■ PROBLEM
The whole of the data is to be duplicated precisely.

■ RECORDS SHOWN
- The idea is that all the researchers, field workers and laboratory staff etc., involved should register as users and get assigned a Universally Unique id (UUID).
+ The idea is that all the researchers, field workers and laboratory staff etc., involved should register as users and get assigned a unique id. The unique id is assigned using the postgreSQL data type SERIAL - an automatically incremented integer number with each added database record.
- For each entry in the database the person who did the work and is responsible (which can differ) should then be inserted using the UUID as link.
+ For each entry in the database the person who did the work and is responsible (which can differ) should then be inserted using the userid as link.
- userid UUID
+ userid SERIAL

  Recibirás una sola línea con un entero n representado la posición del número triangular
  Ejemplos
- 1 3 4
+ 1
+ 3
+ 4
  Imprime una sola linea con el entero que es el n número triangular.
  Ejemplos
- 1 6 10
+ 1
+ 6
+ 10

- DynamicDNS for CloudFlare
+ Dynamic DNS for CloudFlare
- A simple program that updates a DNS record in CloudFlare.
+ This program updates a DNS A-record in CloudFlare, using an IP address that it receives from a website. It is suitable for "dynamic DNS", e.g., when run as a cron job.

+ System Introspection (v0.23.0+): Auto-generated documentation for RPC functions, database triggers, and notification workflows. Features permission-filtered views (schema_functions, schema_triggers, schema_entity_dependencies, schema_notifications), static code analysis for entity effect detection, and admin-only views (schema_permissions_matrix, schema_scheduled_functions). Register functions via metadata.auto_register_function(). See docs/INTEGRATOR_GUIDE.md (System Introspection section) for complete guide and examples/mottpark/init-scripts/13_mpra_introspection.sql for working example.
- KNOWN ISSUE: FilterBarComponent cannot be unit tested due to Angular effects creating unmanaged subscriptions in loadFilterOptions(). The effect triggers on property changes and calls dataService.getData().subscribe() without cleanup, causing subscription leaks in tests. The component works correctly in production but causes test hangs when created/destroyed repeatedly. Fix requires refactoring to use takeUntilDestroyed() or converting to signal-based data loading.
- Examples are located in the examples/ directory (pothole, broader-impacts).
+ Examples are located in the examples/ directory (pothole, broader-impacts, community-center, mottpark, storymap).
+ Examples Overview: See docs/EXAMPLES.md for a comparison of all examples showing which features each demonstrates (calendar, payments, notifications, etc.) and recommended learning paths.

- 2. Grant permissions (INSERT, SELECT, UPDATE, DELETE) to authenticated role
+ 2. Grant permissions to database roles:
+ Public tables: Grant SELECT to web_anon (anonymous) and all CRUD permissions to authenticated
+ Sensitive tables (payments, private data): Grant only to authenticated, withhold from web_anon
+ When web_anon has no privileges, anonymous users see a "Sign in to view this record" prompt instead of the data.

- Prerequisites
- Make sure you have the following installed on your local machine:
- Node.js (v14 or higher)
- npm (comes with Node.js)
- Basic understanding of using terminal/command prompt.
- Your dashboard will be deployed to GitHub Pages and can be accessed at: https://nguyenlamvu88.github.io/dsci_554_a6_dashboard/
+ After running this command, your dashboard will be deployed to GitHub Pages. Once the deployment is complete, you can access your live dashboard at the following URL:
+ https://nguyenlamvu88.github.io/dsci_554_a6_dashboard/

■ ANSWER BOX
- The idea is that all the researchers, field workers and laboratory staff etc., involved should register as users and get assigned a Universally Unique id (UUID).
+ The idea is that all the researchers, field workers and laboratory staff etc., involved should register as users and get assigned a unique id. The unique id is assigned using the postgreSQL data type SERIAL - an automatically incremented integer number with each added database record.
- For each entry in the database the person who did the work and is responsible (which can differ) should then be inserted using the UUID as link.
+ For each entry in the database the person who did the work and is responsible (which can differ) should then be inserted using the userid as link.
- userid UUID
+ userid SERIAL

  Recibirás una sola línea con un entero n representado la posición del número triangular
  Ejemplos
- 1 3 4
+ 1
+ 3
+ 4
  Imprime una sola linea con el entero que es el n número triangular.
  Ejemplos
- 1 6 10
+ 1
+ 6
+ 10

- DynamicDNS for CloudFlare
+ Dynamic DNS for CloudFlare
- A simple program that updates a DNS record in CloudFlare.
+ This program updates a DNS A-record in CloudFlare, using an IP address that it receives from a website. It is suitable for "dynamic DNS", e.g., when run as a cron job.

+ System Introspection (v0.23.0+): Auto-generated documentation for RPC functions, database triggers, and notification workflows. Features permission-filtered views (schema_functions, schema_triggers, schema_entity_dependencies, schema_notifications), static code analysis for entity effect detection, and admin-only views (schema_permissions_matrix, schema_scheduled_functions). Register functions via metadata.auto_register_function(). See docs/INTEGRATOR_GUIDE.md (System Introspection section) for complete guide and examples/mottpark/init-scripts/13_mpra_introspection.sql for working example.
- KNOWN ISSUE: FilterBarComponent cannot be unit tested due to Angular effects creating unmanaged subscriptions in loadFilterOptions(). The effect triggers on property changes and calls dataService.getData().subscribe() without cleanup, causing subscription leaks in tests. The component works correctly in production but causes test hangs when created/destroyed repeatedly. Fix requires refactoring to use takeUntilDestroyed() or converting to signal-based data loading.
- Examples are located in the examples/ directory (pothole, broader-impacts).
+ Examples are located in the examples/ directory (pothole, broader-impacts, community-center, mottpark, storymap).
+ Examples Overview: See docs/EXAMPLES.md for a comparison of all examples showing which features each demonstrates (calendar, payments, notifications, etc.) and recommended learning paths.

- 2. Grant permissions (INSERT, SELECT, UPDATE, DELETE) to authenticated role
+ 2. Grant permissions to database roles:
+ Public tables: Grant SELECT to web_anon (anonymous) and all CRUD permissions to authenticated
+ Sensitive tables (payments, private data): Grant only to authenticated, withhold from web_anon
+ When web_anon has no privileges, anonymous users see a "Sign in to view this record" prompt instead of the data.

- Prerequisites
- Make sure you have the following installed on your local machine:
- Node.js (v14 or higher)
- npm (comes with Node.js)
- Basic understanding of using terminal/command prompt.
- Your dashboard will be deployed to GitHub Pages and can be accessed at: https://nguyenlamvu88.github.io/dsci_554_a6_dashboard/
+ After running this command, your dashboard will be deployed to GitHub Pages. Once the deployment is complete, you can access your live dashboard at the following URL:
+ https://nguyenlamvu88.github.io/dsci_554_a6_dashboard/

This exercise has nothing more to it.